(Part One is
here.)
Mark Leibovich of the New York Times is too good a writer to concoct crap like this (here)…
Family members say (Repug Congressman Ron Paul of Texas) has been shaken by the recent storm his son (Rand) has faced over remarks in which he seemed to take issue, on libertarian grounds, with the Civil Rights Act of 1964.
At the outset of an interview on Capitol Hill, Mr. Paul placed the controversy — “the agitation,” he called it — off limits. But then he immediately referred to a recent column supportive of his son in the Congressional newspaper, The Hill, and volunteered that he had just telephoned the column’s author, Lanny Davis, a Clinton White House aide, to thank him.
Mr. Davis said, “I heard a father’s concern more than I did any political concern,” and described the conversation as emotional.
Mr. Paul conceded that it is easier to be the candidate under attack than to be a family member of one. “No matter how well you arm yourself, no matter how well you know the system,” he said in the interview, “it really hurts when it’s your son.”
In absolutely no way, shape or form does Leibovich capture the true ugliness of what Rand Paul said, some of which is on display here…
(Rachel) Maddow:... How about desegregating lunch counters?
(Rand) Paul: Well what it gets into then is if you decide that restaurants are publicly owned and not privately owned, then do you say that you should have the right to bring your gun into a restaurant even though the owner of the restaurant says 'well no, we don't want to have guns in here' the bar says 'we don't want to have guns in here because people might drink and start fighting and shoot each-other.' Does the owner of the restaurant own his restaurant? Or does the government own his restaurant? These are important philosophical debates but not a very practical discussion...
Maddow: Well, it was pretty practical to the people who had the life nearly beaten out of them trying to desegregate Walgreen's lunch counters despite these esoteric debates about what it means about ownership. This is not a hypothetical Dr. Paul.
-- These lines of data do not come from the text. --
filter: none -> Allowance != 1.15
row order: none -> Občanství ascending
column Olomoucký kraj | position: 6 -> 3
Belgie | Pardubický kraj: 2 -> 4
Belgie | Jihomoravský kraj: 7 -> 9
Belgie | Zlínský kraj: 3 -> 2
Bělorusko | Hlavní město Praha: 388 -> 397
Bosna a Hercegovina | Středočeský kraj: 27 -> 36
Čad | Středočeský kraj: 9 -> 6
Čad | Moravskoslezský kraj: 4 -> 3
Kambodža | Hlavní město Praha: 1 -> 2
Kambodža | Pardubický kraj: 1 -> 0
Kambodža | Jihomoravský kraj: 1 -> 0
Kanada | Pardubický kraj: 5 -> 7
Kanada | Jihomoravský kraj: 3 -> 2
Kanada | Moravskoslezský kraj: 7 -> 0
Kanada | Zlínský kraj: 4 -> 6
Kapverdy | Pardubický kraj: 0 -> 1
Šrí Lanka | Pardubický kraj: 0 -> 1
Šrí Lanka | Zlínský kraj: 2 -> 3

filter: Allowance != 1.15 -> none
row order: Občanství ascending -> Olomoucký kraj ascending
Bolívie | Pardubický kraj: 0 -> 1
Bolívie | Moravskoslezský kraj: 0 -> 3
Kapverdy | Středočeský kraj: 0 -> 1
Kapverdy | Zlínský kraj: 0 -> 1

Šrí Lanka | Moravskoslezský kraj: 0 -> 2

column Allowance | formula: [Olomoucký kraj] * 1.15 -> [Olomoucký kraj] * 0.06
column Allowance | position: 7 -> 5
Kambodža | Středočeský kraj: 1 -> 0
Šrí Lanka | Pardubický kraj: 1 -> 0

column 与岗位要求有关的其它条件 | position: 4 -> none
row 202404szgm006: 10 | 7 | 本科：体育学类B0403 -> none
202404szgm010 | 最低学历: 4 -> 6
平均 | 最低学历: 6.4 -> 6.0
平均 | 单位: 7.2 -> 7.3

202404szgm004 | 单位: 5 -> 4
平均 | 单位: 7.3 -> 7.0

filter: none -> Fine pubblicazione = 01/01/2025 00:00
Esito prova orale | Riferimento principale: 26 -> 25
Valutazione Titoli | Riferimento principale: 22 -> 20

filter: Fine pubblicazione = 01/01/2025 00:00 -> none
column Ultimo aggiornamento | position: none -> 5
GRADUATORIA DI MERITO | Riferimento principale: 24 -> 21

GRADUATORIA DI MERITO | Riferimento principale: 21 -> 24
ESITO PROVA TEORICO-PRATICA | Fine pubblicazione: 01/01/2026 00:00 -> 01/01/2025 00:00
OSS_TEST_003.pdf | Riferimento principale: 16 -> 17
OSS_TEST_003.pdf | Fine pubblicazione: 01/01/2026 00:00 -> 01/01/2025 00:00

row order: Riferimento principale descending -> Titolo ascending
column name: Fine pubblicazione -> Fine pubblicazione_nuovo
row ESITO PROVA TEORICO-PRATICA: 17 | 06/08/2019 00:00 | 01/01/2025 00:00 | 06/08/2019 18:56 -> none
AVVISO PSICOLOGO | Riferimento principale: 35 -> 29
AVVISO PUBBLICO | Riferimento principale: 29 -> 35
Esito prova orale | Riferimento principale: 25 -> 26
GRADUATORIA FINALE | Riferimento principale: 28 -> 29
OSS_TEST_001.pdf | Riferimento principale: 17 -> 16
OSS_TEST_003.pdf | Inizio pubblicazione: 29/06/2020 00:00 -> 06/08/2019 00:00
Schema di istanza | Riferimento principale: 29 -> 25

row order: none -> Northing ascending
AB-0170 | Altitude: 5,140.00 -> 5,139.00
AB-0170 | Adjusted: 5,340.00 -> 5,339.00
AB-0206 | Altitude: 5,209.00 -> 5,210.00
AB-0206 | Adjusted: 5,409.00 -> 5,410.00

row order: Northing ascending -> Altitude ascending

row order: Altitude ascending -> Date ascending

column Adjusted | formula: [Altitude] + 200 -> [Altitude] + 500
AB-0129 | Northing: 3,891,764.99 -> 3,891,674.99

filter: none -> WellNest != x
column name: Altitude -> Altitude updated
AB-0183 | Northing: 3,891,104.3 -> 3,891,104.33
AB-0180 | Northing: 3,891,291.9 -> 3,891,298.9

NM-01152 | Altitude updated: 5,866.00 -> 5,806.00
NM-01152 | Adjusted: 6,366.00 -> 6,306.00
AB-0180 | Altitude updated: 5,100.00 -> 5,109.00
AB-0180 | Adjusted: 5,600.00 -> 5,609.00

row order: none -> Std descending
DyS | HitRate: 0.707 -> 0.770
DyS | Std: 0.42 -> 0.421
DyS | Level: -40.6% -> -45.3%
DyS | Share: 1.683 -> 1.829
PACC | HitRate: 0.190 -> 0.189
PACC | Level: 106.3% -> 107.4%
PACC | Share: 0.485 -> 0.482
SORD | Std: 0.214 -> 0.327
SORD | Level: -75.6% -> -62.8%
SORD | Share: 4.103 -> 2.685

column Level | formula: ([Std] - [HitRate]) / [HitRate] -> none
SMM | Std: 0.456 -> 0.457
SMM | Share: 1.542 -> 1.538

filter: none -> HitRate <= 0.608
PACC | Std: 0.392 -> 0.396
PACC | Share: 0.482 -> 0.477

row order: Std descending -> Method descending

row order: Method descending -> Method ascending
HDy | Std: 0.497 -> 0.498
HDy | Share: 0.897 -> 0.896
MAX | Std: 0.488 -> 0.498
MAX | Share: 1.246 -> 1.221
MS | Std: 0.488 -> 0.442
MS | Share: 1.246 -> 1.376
Here’s another example…we had the brouhaha last year over the Valley Swim Club denying the largely minority kids from Creative Steps from swimming in their pools and enjoying themselves, even though they were invited. To Rand Paul’s way of thinking, then, was the swim club acting in accordance with Paul’s precious libertarian principles by rescinding the invitation, since the matter would have been, in Paul’s words, “(an) important philosophical (debate) but not a very practical discussion”? And the fact that someone is seeking solace from a contemptible worm like Lanny Davis, whose notion of morality is easily adaptable for the sake of the highest bidder, tells you how shaky the ground is upon which Rand Paul resides.
(Also, as noted here, Paul The Younger is not suffering from a shortage of egomania…and by the way, the sorry little episode he initiated has caused him to lose 17 polling percentage points in the last two weeks, as noted here.)
And by the way, since Leibovich and the Times have seen fit to write this utter puff piece flattering the Paul family every way possible, making it sound as if they’ve stepped right out of a black-and-white ‘50s TV sitcom, I will await a similar treatment on behalf of Rand Paul’s opponent Jack Conway. And I’m sure I’ll keep waiting.Update: And by the way (again)...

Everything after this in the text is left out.